--- RECORDS FOR THIS EXERCISE Enclosed Below ---

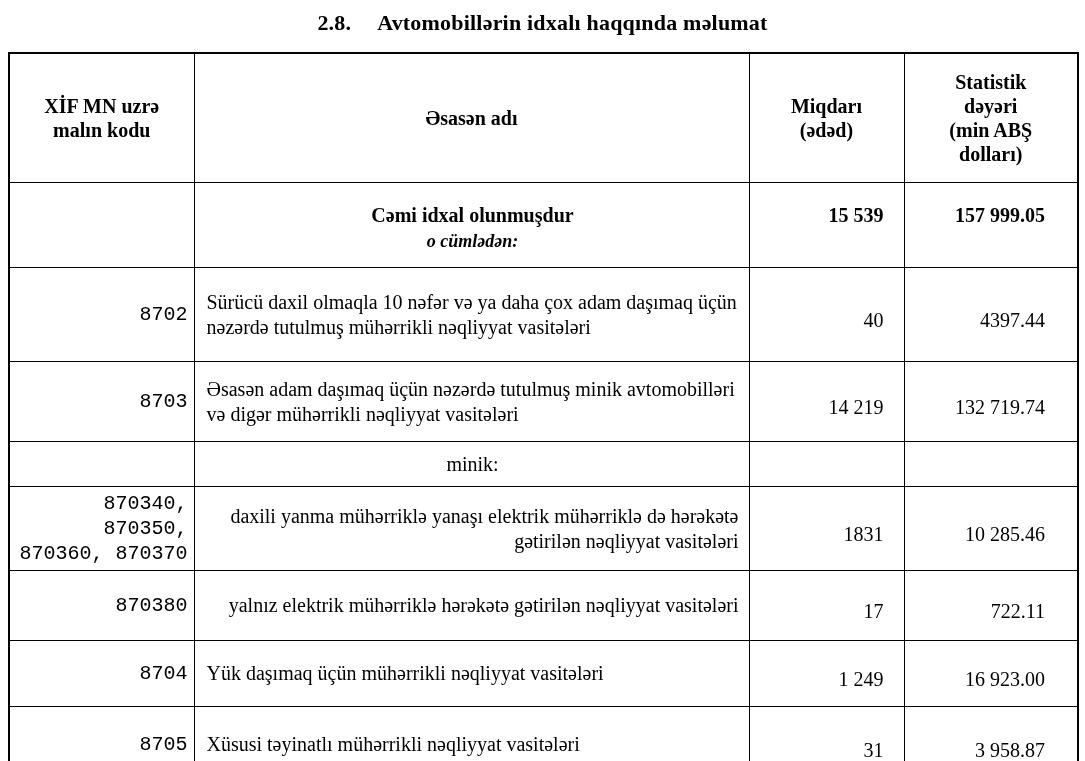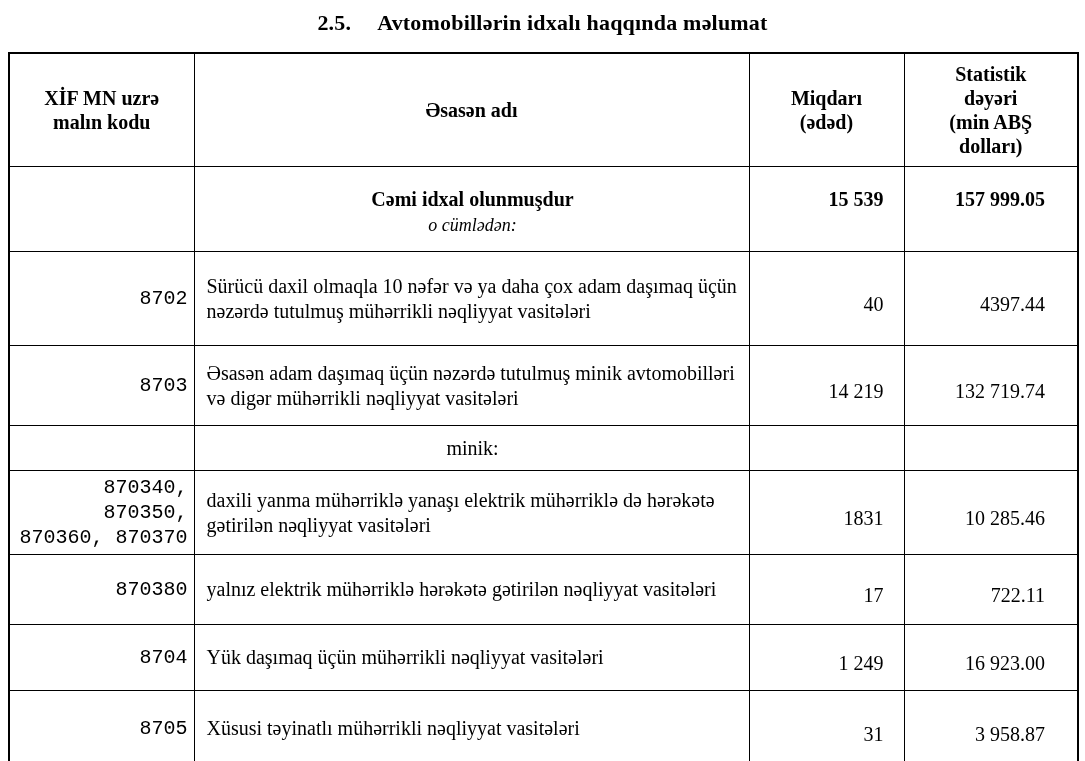--- a/index.html
+++ b/index.html
@@ -94,7 +94,7 @@
 <div class="page">
 
   <h1 class="title">
-    <span class="title-num">2.5.</span><span class="title-text">Avtomobillərin idxalı haqqında məlumat</span>
+    <span class="title-num">2.8.</span><span class="title-text">Avtomobillərin idxalı haqqında məlumat</span>
   </h1>
 
   <table class="data-table">

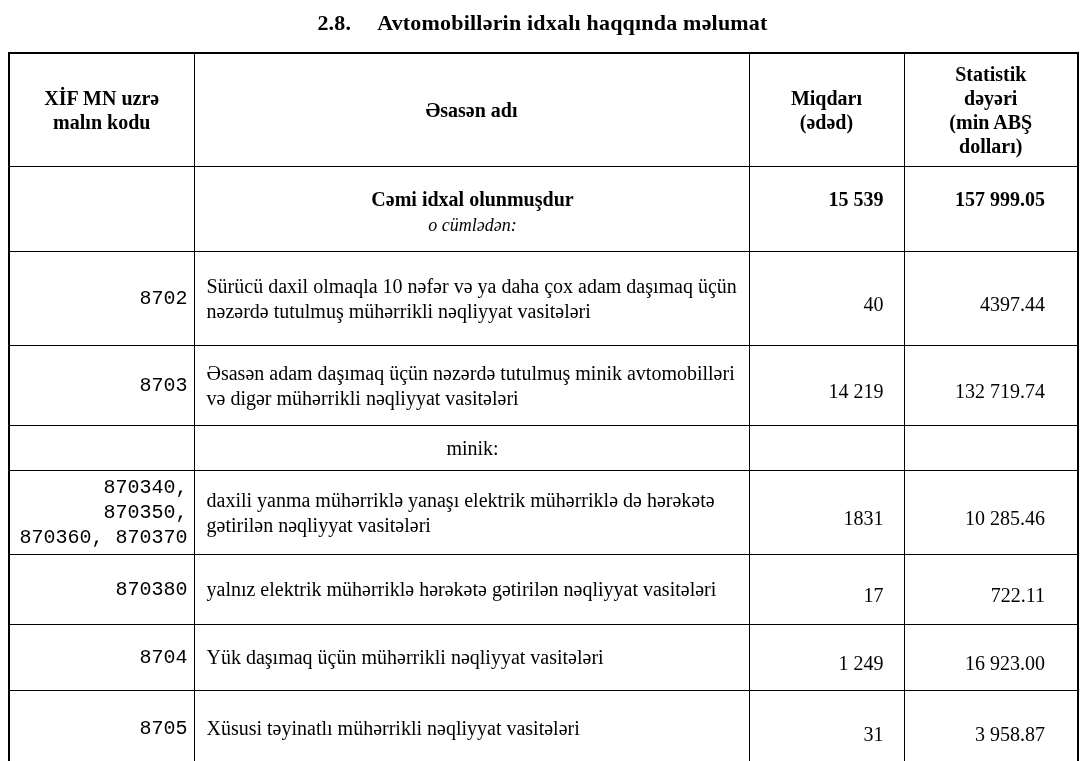--- a/index.html
+++ b/index.html
@@ -45,7 +45,7 @@
     font-weight: bold;
     text-align: center;
     white-space: pre-line;
-    padding: 8px 6px;
+    padding: 16px 6px;
     line-height: 1.2;
     margin-top: 12px;
   }

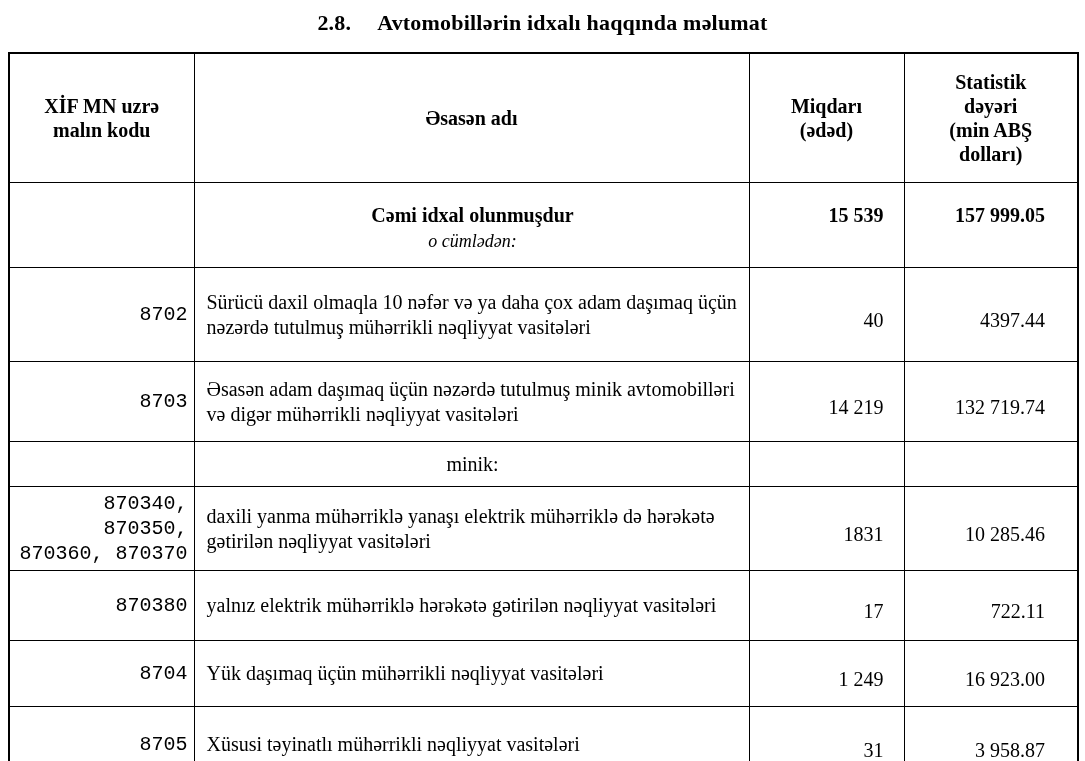--- a/index.html
+++ b/index.html
@@ -86,6 +86,7 @@
     font-size: 18px;
     text-align: center;
     margin-top: 2px;
+    font-weight: bold;
   }
 </style>
 </head>

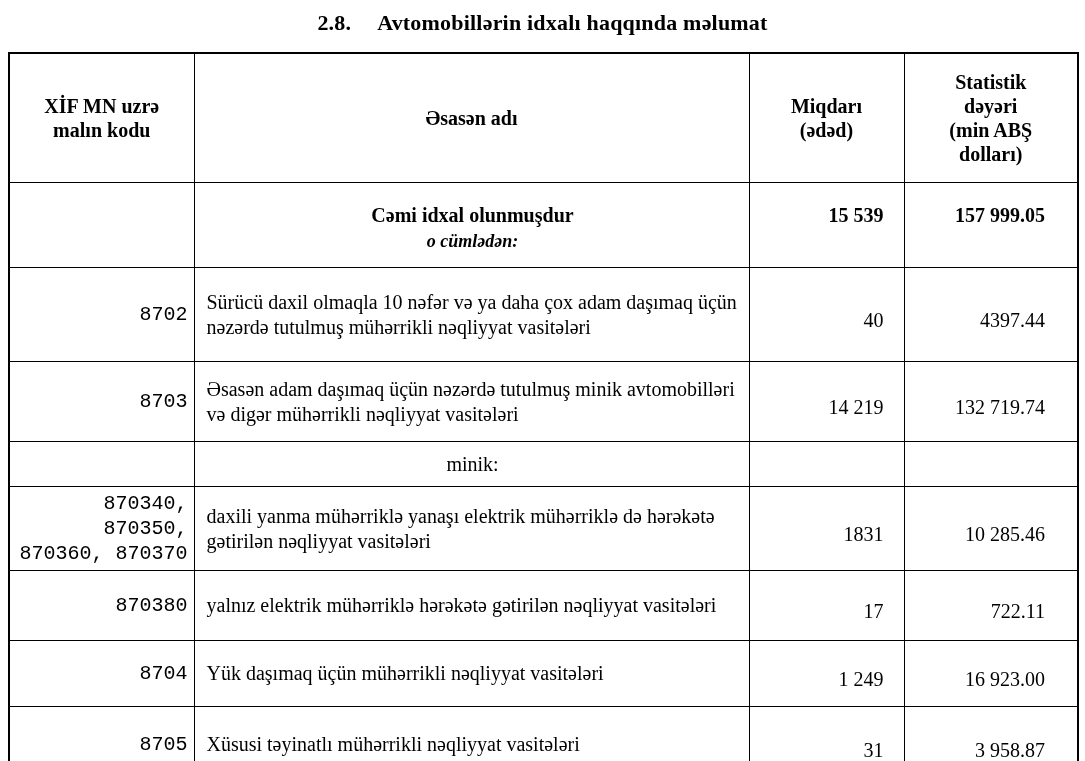--- a/index.html
+++ b/index.html
@@ -64,6 +64,7 @@
     margin-top: 36px;
   }
   .cell-name.name-indent {
+    text-align: right;
   }
   .cell-num {
     text-align: right;

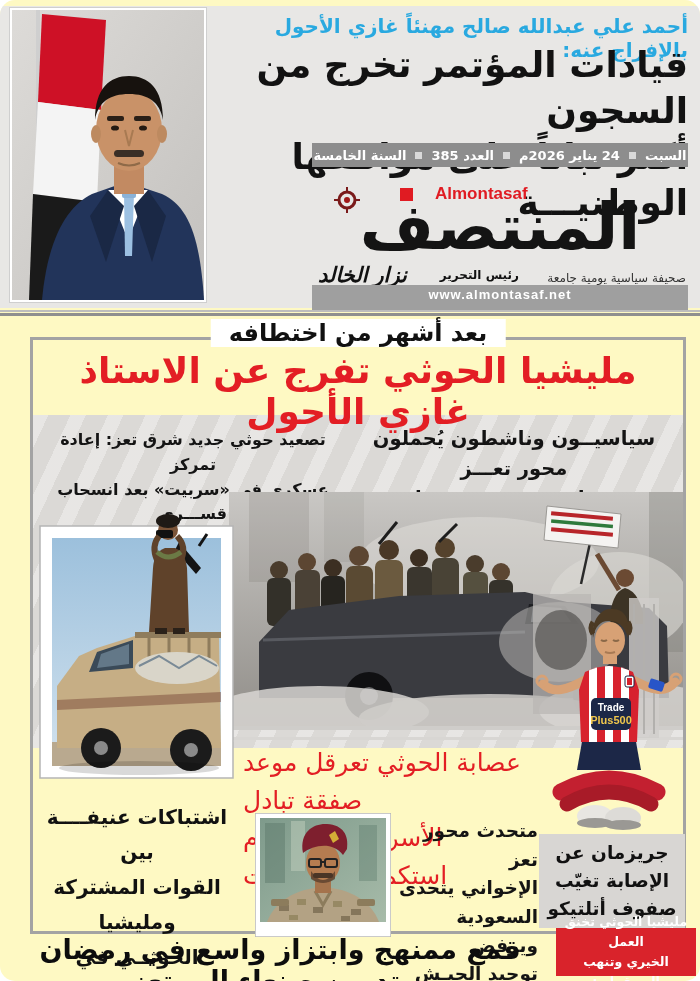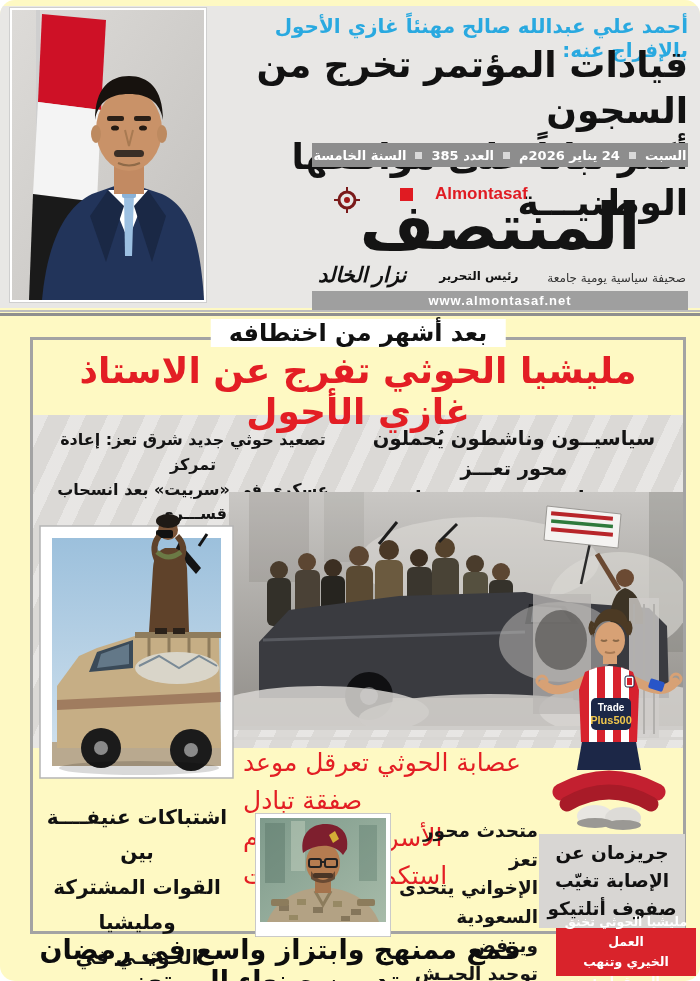--- a/index.html
+++ b/index.html
@@ -28,7 +28,7 @@
   .tagline{position:absolute;right:2px;top:102px;font-size:12px;color:#333;direction:rtl;}
   .editor{position:absolute;left:6px;top:94px;display:flex;align-items:center;gap:7px;direction:rtl;}
   .editor-label{font-size:12px;font-weight:700;color:#111;margin-left:26px;}
-  .editor-name{font-family:Liberation Serif, serif;font-style:italic;font-weight:700;font-size:21px;color:#111;text-align:right;}
+  .editor-name{font-family:Liberation Sans, sans-serif;font-style:italic;font-weight:700;font-size:21px;color:#111;text-align:right;}
   .www-bar{position:absolute;left:0;bottom:0;width:100%;height:20px;background:#9f9f9f;
            color:#fff;font-weight:700;font-size:13px;text-align:center;line-height:19px;
            font-family:"Liberation Sans",sans-serif;letter-spacing:1px;}

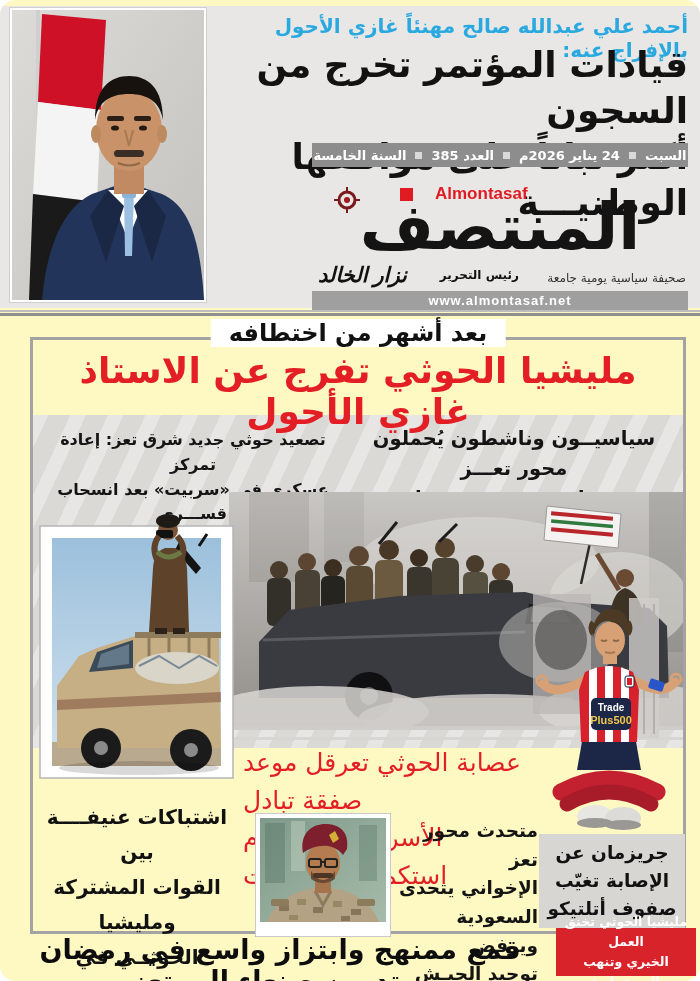--- a/index.html
+++ b/index.html
@@ -29,7 +29,7 @@
   .editor{position:absolute;left:6px;top:94px;display:flex;align-items:center;gap:7px;direction:rtl;}
   .editor-label{font-size:12px;font-weight:700;color:#111;margin-left:26px;}
   .editor-name{font-family:Liberation Sans, sans-serif;font-style:italic;font-weight:700;font-size:21px;color:#111;text-align:right;}
-  .www-bar{position:absolute;left:0;bottom:0;width:100%;height:20px;background:#9f9f9f;
+  .www-bar{position:absolute;left:0;bottom:0;width:100%;height:26px;background:#9f9f9f;
            color:#fff;font-weight:700;font-size:13px;text-align:center;line-height:19px;
            font-family:"Liberation Sans",sans-serif;letter-spacing:1px;}
   .crosshair{position:absolute;left:22px;top:18px;}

--- End of Enclosed RECORDS FOR THIS EXERCISE ---

▶ TO DO: Bring together every line in the entries that holds the string "haqqında".

▶ RESPONSE TO THIS TASK:
-    <span class="title-num">2.5.</span><span class="title-text">Avtomobillərin idxalı haqqında məlumat</span>
+    <span class="title-num">2.8.</span><span class="title-text">Avtomobillərin idxalı haqqında məlumat</span>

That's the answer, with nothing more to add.